Since the canonical representation of objects in Spark SQL is in scala/jvm,
you're effectively just proxying calls to the java side. The only tricky
thing is UDFs, which naturally need to run in an interpreter of the wrapper
language. I'm currently thinking of redesigning the UDFs to be sent in a
language agnostic data format like protobufs or msgpack, so that all
language wrappers just need to implement the simple protocol of reading
those in, transforming it, then outputting it back as that language
agnostic format.

On Mon, Jun 29, 2015 at 6:39 AM Daniel Darabos <
daniel.dara...@lynxanalytics.com> wrote:

> Hi Vasili,
> It so happens that the entire SparkR code was merged to Apache Spark in a
> single pull request. So you can see at once all the required changes in
> https://github.com/apache/spark/pull/5096. It's 12,043 lines and took
> more than 20 people about a year to write as I understand it.
>
> On Mon, Jun 29, 2015 at 10:33 AM, Vasili I. Galchin 
> wrote:
>
>> Shivaram,
>>
>> Vis-a-vis Haskell support, I am reading DataFrame.R,
>> SparkRBackend*, context.R, et. al., am I headed in the correct
>> direction?/ Yes or no, please give more guidance. Thank you.
>>
>> Kind regards,
>>
>> Vasili
>>
>>
>>
>> On Tue, Jun 23, 2015 at 1:46 PM, Shivaram Venkataraman
>>  wrote:
>> > Every language has its own quirks / features -- so I don't think there
>> > exists a document on how to go about doing this for a new language. The
>> most
>> > related write up I know of is the wiki page on PySpark internals
>> > https://cwiki.apache.org/confluence/display/SPARK/PySpark+Internals
>> written
>> > by Josh Rosen -- It covers some of the issues like closure capture,
>> > serialization, JVM communication that you'll need to handle for a new
>> > language.
>> >
>> > Thanks
>> > Shivaram
>> >
>> > On Tue, Jun 23, 2015 at 1:35 PM, Vasili I. Galchin > >
>> > wrote:
>> >>
>> >> Hello,
>> >>
>> >>   I want to add language support for another language(other than
>> >> Scala, Java et. al.). Where is documentation that explains to provide
>> >> support for a new language?
>> >>
>> >> Thank you,
>> >>
>> >> Vasili
>> >
>> >
>>
>> -
>> To unsubscribe, e-mail: dev-unsubscr...@spark.apache.org
>> For additional commands, e-mail: dev-h...@spark.apache.org
>>
>>
>


Re: how can I write a language "wrapper"?

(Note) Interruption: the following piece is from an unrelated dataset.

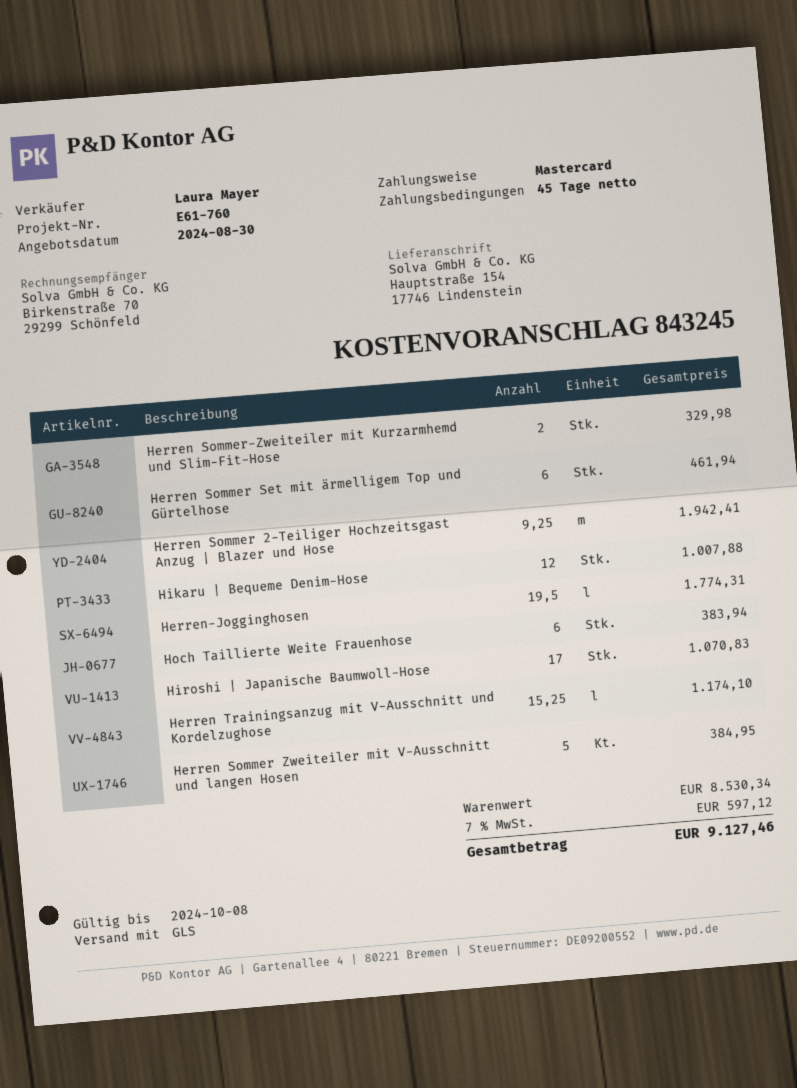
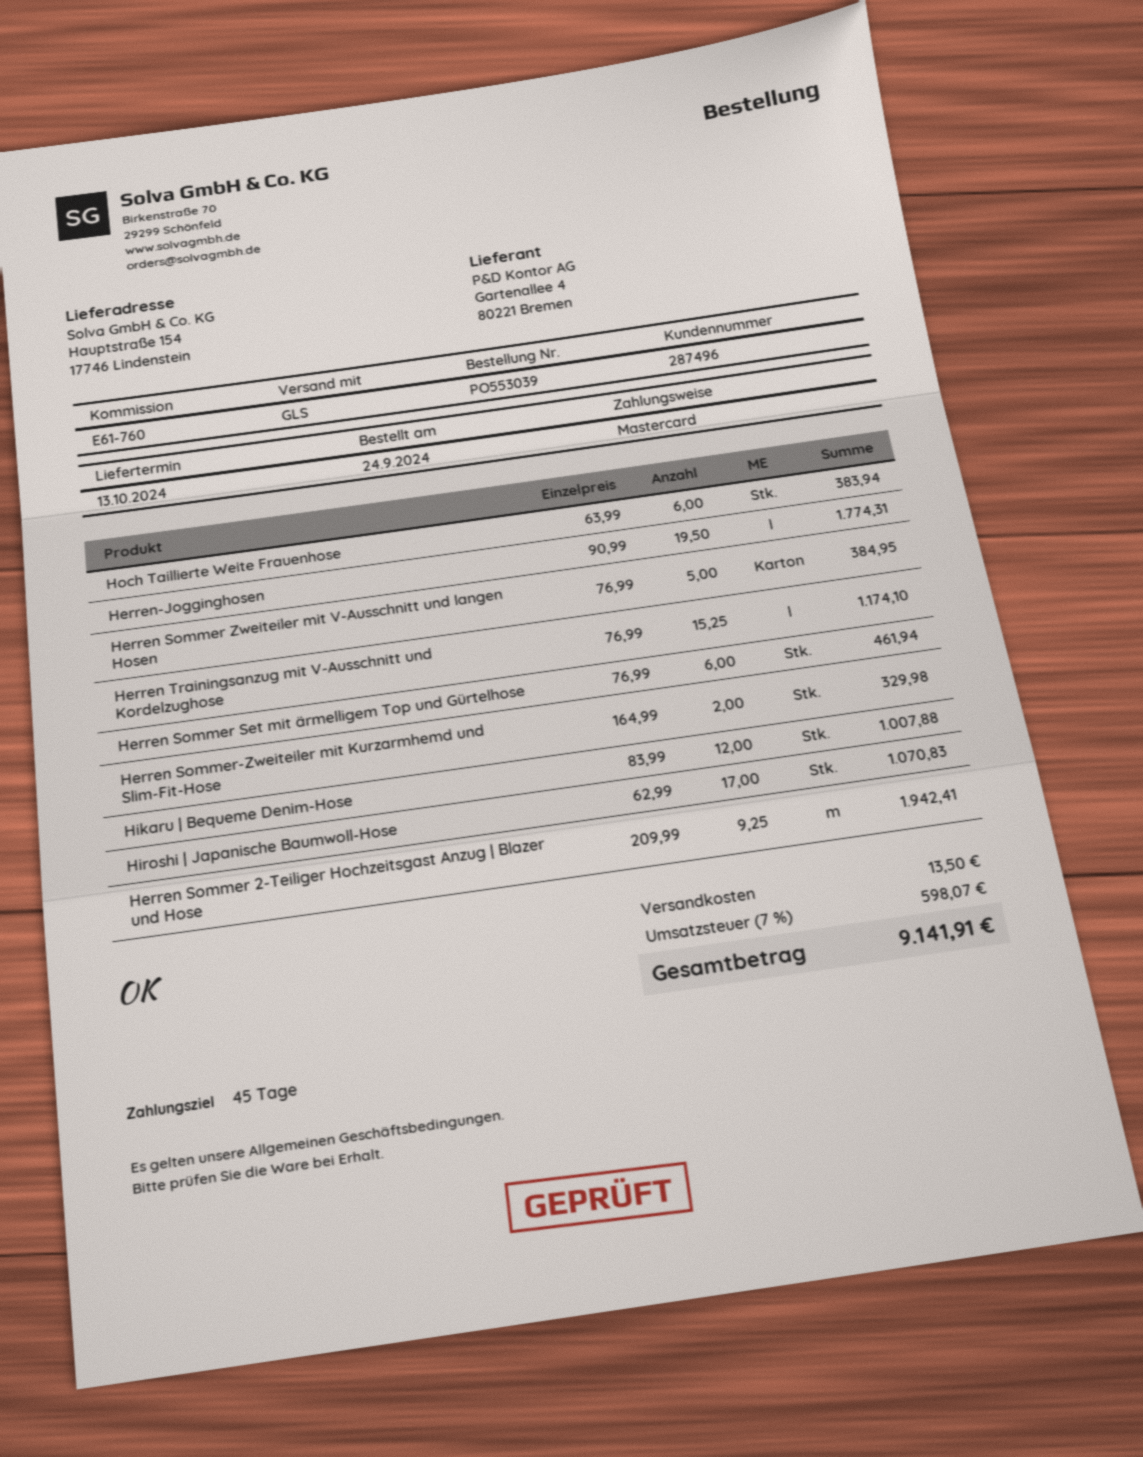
shipping: none -> 13.50
tax: 7% = 597.12 -> 7% = 598.07
total: 9127.46 -> 9141.91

2015-06-29 Thread Daniel Darabos
Hi Vasili,
It so happens that the entire SparkR code was merged to Apache Spark in a
single pull request. So you can see at once all the required changes in
https://github.com/apache/spark/pull/5096. It's 12,043 lines and took more
than 20 people about a year to write as I understand it.

On Mon, Jun 29, 2015 at 10:33 AM, Vasili I. Galchin 
wrote:

> Shivaram,
>
> Vis-a-vis Haskell support, I am reading DataFrame.R,
> SparkRBackend*, context.R, et. al., am I headed in the correct
> direction?/ Yes or no, please give more guidance. Thank you.
>
> Kind regards,
>
> Vasili
>
>
>
> On Tue, Jun 23, 2015 at 1:46 PM, Shivaram Venkataraman
>  wrote:
> > Every language has its own quirks / features -- so I don't think there
> > exists a document on how to go about doing this for a new language. The
> most
> > related write up I know of is the wiki page on PySpark internals
> > https://cwiki.apache.org/confluence/display/SPARK/PySpark+Internals
> written
> > by Josh Rosen -- It covers some of the issues like closure capture,
> > serialization, JVM communication that you'll need to handle for a new
> > language.
> >
> > Thanks
> > Shivaram
> >
> > On Tue, Jun 23, 2015 at 1:35 PM, Vasili I. Galchin 
> > wrote:
> >>
> >> Hello,
> >>
> >>   I want to add language support for another language(other than
> >> Scala, Java et. al.). Where is documentation that explains to provide
> >> support for a new language?
> >>
> >> Thank you,
> >>
> >> Vasili
> >
> >
>
> -
> To unsubscribe, e-mail: dev-unsubscr...@spark.apache.org
> For additional commands, e-mail: dev-h...@spark.apache.org
>
>


Re: how can I write a language "wrapper"?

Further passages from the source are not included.